Es wird auch oft angenommen, dass der afrikanische Künstler durch die Tradition in einer Weise eingeschränkt ist, die im Gegensatz zu der Freiheit steht, die dem westlichen Künstler gewährt wird. Doch obwohl es Kunsttraditionen gibt, in denen die Erwartungen der Mäzene die Wiederholung einer bestimmten Form in der afrikanischen Kunst verlangen, gibt es auch Traditionen vorkolonialen Ursprungs, die ein hohes Maß an erfinderischer Originalität verlangen – zum Beispiel die Seidenweberei der Asante und die Raffiabastickerei der Kuba. Es gibt andere Traditionen, in denen eine Standardform so aufwendig verziert werden kann, wie es der Künstler oder Auftraggeber wünscht. Wichtig ist, dass bestimmte Traditionen die Kreativität fördern.

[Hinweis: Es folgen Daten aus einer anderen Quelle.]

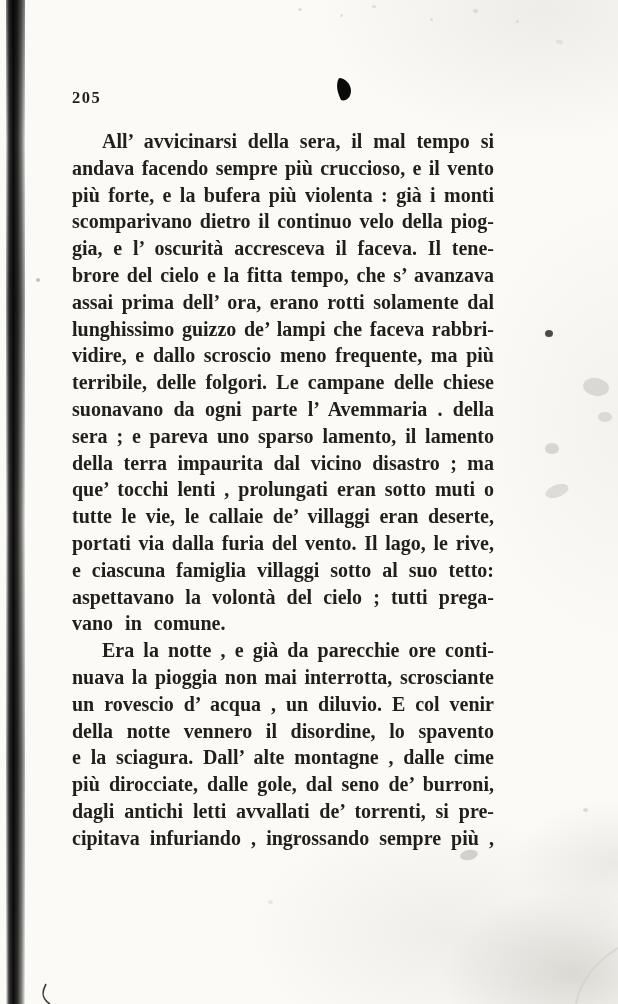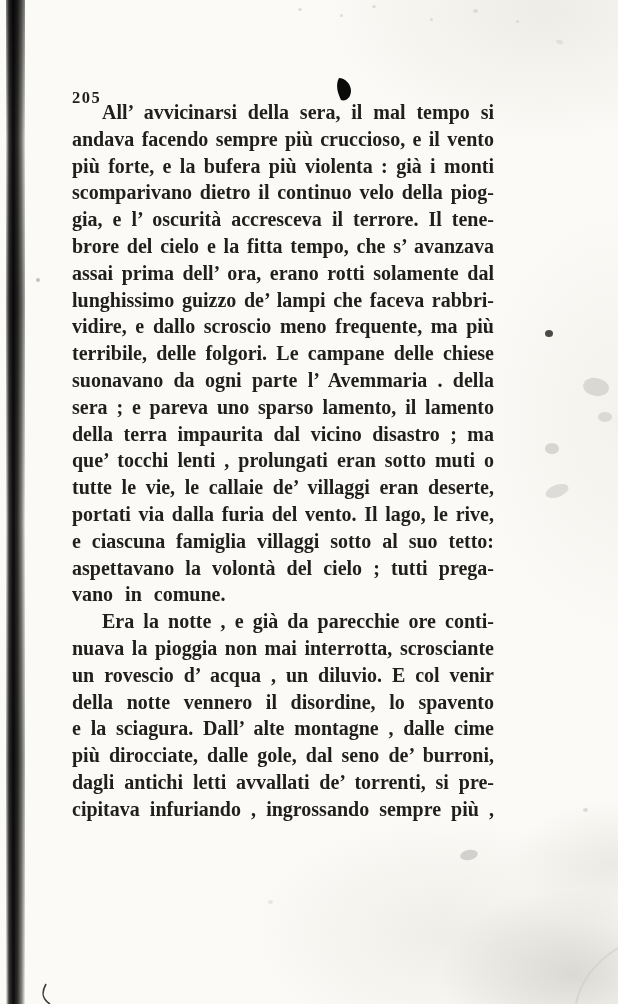"All’ avvicinarsi della sera, il" .text-block { top: 99px -> 128px }
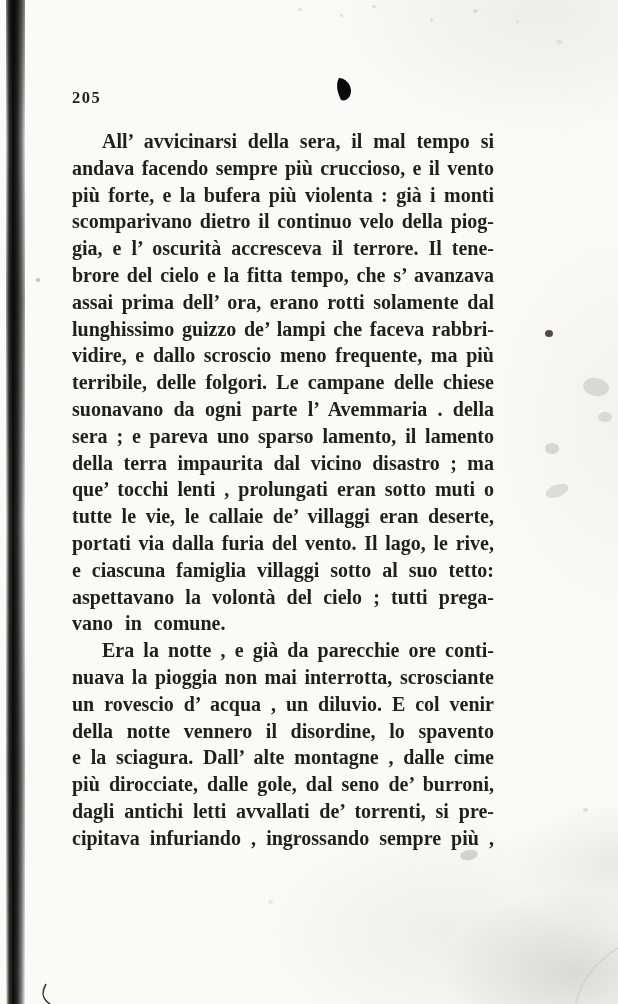"gia, e l’ oscurità accresceva" div.line { text: terrore -> faceva }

Dennoch lassen sich einige allgemeine Merkmale afrikanischer Kunst feststellen. Dazu gehören die Innovation der Form, d.h. das Bemühen des afrikanischen Künstlers um Innovation und Kreativität, die visuelle Abstraktion und Konventionalisierung, eine visuelle Kombination aus ausgewogener Komposition und Asymmetrie, das Primat der Skulptur, die Transformation und Verzierung des menschlichen Körpers und eine allgemeine Bedeutungsvielfalt. Es sollte auch darauf hingewiesen werden, dass ein Hauptbestandteil der traditionellen afrikanischen Kunst Performance und Assemblage ist. Die Kombination von Musik, Tanz, Kleidung und Körperschmuck – ebenso wie Skulpturen und Masken – verleiht den einzelnen Kunstobjekten häufig Bedeutung und Dynamik.